**WHAT THE TASK REQUIRES**
Copy out, from the entries below, each line holding the string "prescription".

[Stored data entries]
__________________________________________________

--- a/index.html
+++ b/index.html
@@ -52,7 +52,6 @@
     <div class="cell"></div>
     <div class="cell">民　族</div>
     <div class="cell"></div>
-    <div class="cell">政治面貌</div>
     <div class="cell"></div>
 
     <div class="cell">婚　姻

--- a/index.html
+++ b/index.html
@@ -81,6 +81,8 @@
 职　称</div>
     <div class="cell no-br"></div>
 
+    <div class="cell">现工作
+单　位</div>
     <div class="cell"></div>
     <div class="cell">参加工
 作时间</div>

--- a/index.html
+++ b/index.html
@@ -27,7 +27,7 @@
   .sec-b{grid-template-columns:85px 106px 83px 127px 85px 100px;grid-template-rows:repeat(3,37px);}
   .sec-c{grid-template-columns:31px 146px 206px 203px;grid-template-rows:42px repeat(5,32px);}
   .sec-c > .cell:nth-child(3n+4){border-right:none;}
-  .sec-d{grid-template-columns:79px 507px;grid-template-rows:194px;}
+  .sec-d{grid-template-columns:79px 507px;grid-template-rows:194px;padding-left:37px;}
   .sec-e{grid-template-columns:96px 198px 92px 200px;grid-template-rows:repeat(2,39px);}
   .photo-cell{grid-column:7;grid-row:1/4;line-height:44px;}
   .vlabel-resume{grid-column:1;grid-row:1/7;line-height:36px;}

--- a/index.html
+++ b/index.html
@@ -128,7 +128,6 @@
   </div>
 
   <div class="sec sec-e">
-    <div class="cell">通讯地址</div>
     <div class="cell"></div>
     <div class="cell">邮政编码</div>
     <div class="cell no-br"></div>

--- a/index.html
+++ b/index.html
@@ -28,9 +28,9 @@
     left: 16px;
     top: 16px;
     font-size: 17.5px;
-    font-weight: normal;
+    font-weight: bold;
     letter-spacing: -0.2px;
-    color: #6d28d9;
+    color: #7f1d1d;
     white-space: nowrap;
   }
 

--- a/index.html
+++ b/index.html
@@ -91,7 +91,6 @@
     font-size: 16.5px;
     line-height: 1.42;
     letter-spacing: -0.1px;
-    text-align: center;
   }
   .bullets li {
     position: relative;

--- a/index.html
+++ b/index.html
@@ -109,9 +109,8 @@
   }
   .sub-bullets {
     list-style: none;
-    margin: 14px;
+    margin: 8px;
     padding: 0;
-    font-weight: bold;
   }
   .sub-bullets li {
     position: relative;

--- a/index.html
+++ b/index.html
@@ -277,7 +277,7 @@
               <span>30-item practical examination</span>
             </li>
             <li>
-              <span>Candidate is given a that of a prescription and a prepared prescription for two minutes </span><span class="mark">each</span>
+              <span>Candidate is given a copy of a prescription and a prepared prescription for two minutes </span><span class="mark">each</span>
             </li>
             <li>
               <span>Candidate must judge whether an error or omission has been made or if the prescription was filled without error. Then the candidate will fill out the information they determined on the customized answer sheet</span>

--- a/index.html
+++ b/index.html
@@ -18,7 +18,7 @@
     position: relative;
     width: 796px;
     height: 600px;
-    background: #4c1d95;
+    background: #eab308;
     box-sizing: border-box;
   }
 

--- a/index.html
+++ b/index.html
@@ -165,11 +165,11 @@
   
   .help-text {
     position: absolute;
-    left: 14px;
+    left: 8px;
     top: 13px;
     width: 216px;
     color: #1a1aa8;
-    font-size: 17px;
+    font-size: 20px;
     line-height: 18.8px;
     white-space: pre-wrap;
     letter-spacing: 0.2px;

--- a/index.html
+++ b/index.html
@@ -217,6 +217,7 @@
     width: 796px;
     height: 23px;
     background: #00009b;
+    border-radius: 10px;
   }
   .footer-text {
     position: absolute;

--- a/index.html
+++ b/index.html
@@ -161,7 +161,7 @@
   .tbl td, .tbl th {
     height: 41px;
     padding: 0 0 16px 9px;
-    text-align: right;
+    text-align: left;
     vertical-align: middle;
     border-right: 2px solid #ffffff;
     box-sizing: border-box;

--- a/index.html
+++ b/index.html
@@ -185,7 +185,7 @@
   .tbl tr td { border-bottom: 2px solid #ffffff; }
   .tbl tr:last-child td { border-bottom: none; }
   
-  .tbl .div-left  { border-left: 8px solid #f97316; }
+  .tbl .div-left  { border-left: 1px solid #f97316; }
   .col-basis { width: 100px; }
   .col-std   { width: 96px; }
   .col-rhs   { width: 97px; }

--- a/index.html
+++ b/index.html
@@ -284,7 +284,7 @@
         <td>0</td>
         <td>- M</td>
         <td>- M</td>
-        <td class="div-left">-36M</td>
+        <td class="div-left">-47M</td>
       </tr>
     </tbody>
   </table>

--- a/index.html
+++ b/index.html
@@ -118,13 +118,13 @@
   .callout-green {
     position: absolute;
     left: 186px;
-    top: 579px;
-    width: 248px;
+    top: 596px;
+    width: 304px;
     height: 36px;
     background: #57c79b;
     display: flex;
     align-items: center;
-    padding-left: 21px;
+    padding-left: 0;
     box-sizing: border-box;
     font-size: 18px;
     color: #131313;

__________________________________________________

**ANSWER BELOW**
-              <span>Candidate is given a that of a prescription and a prepared prescription for two minutes </span><span class="mark">each</span>
+              <span>Candidate is given a copy of a prescription and a prepared prescription for two minutes </span><span class="mark">each</span>
               <span>Candidate must judge whether an error or omission has been made or if the prescription was filled without error. Then the candidate will fill out the information they determined on the customized answer sheet</span>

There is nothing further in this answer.